The Government plans to table the Development of Enterprise and Services Hubs (DESH) Bill during the ongoing monsoon session of Parliament to overhaul the SEZ Act of 2005 with an aim to make governing provisions of Special Economic Zones (SEZ) more WTO Compliant.

Before discussing the provisions of DESH Bill in detail let us try to understand the existing situation of Indian SEZs and reasons for overhauling the SEZ Act of 2005.

SEZ are special enclaves within the territory of a country, in which business, trade and tax laws are different from the rest of the country and are mainly setup for the export purpose. The basic idea is that in these areas export oriented production can take place free from the plethora of rules, and regulations governing import and export.
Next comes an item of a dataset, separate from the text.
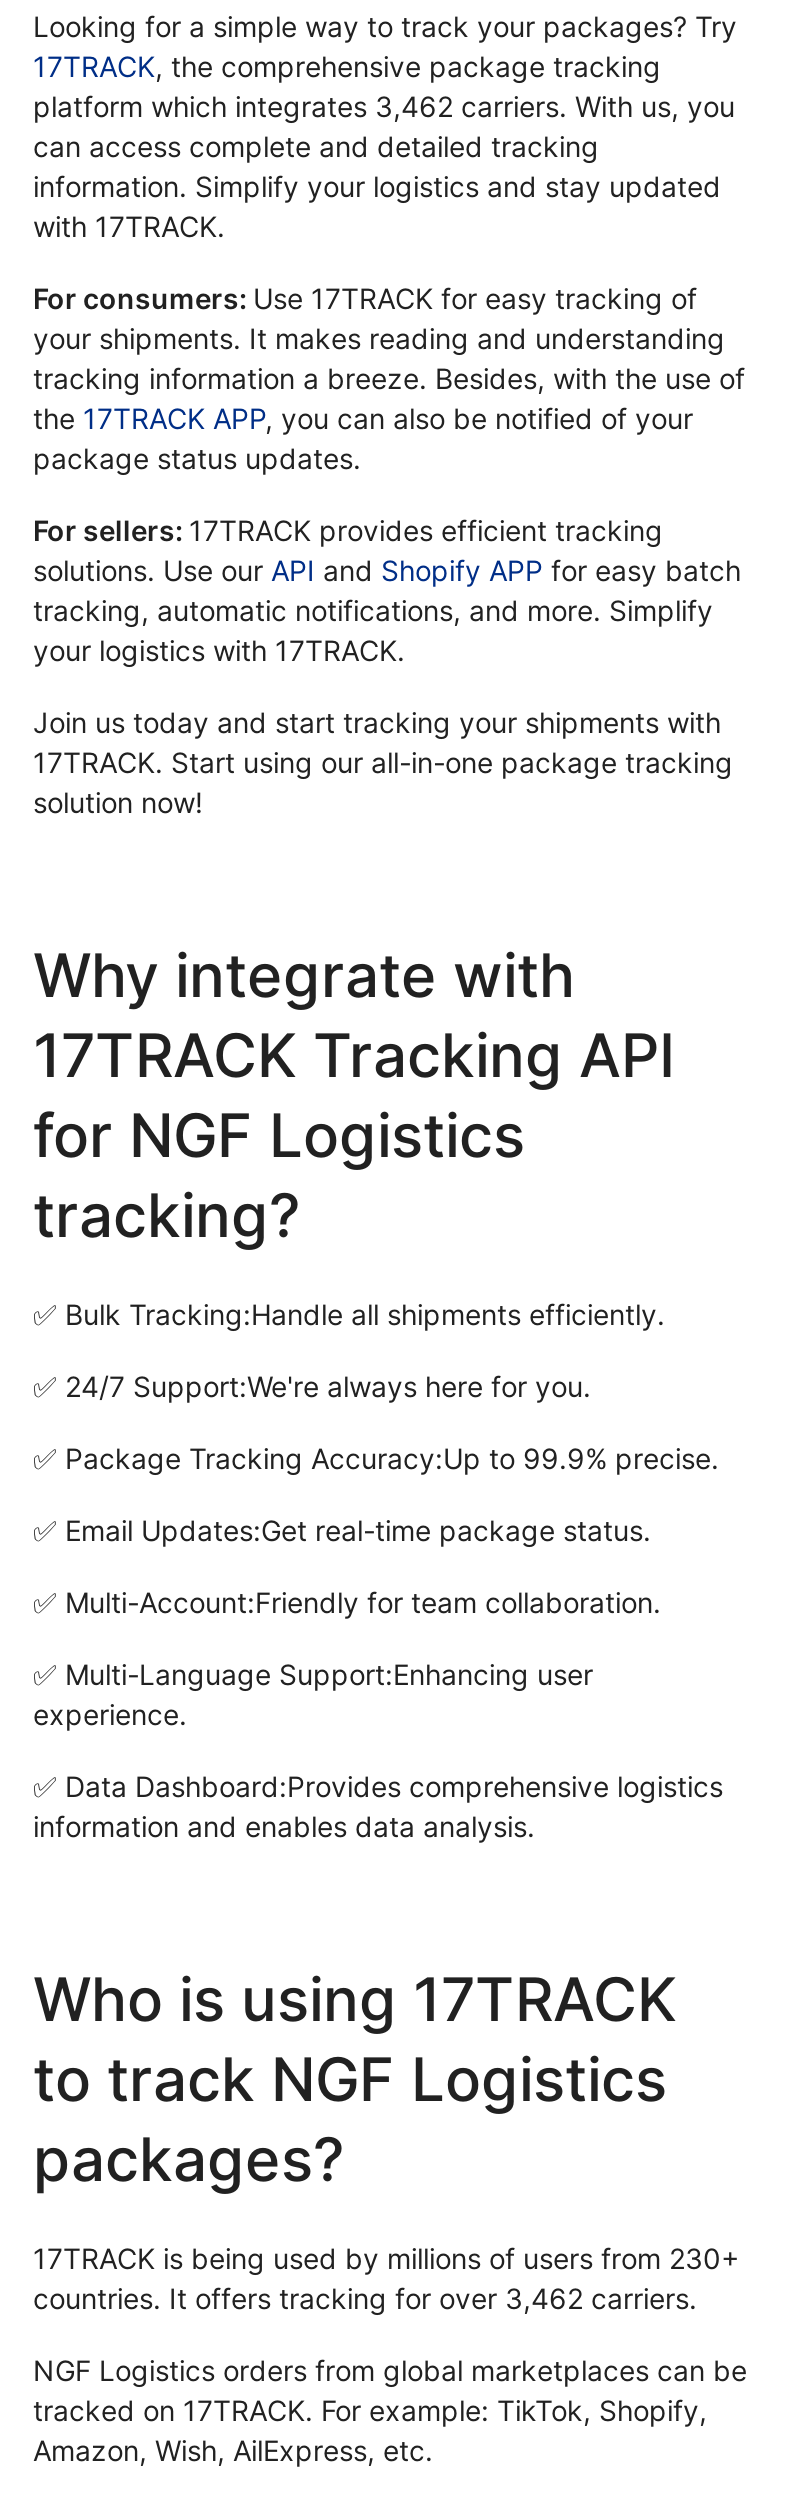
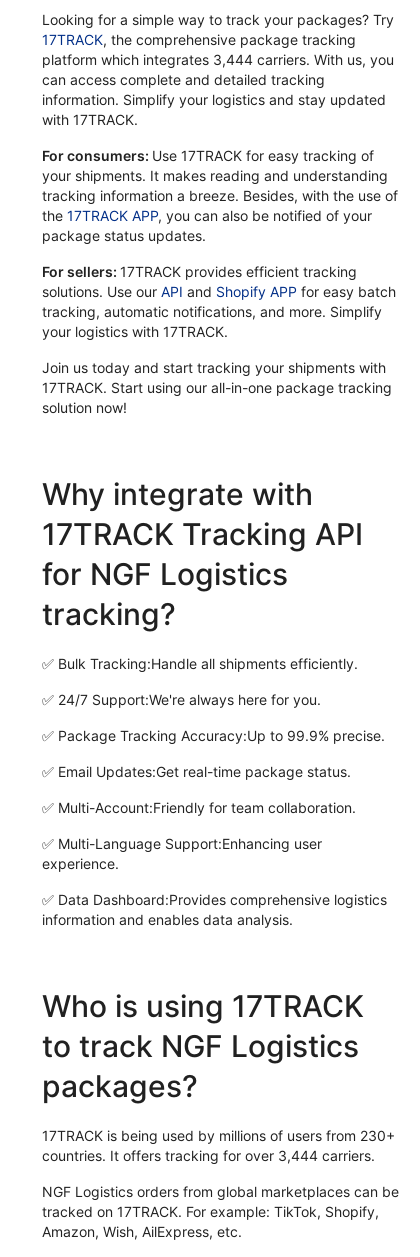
- platform which integrates 3,462 carriers. With us, you
+ platform which integrates 3,444 carriers. With us, you

- countries. It offers tracking for over 3,462 carriers.
+ countries. It offers tracking for over 3,444 carriers.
Any State Government or corporate entity or individual can furnish proposals for setting up such zones.

Presently, in India, SEZs are governed as per the provisions of the SEZ Act of 2005, which is aimed to boost exports, create additional economic capacity, generate employment, attract foreign investments, develop infrastructure facilities. Last but not the least they were established to create a conducive business environment.

In last 17 years, there are 425 approved SEZs under the SEZ Act 2005, out of which 376 SEZ’s are notified and 268 SEZ’s are only operational. Around 5,576 units are approved in these SEZs.

Indian SEZs had Land bank of 47,013.65 Ha which created an incremental investment and incremental employment of Rs.6,45,669.50 crores and 25,61,476 persons respectively.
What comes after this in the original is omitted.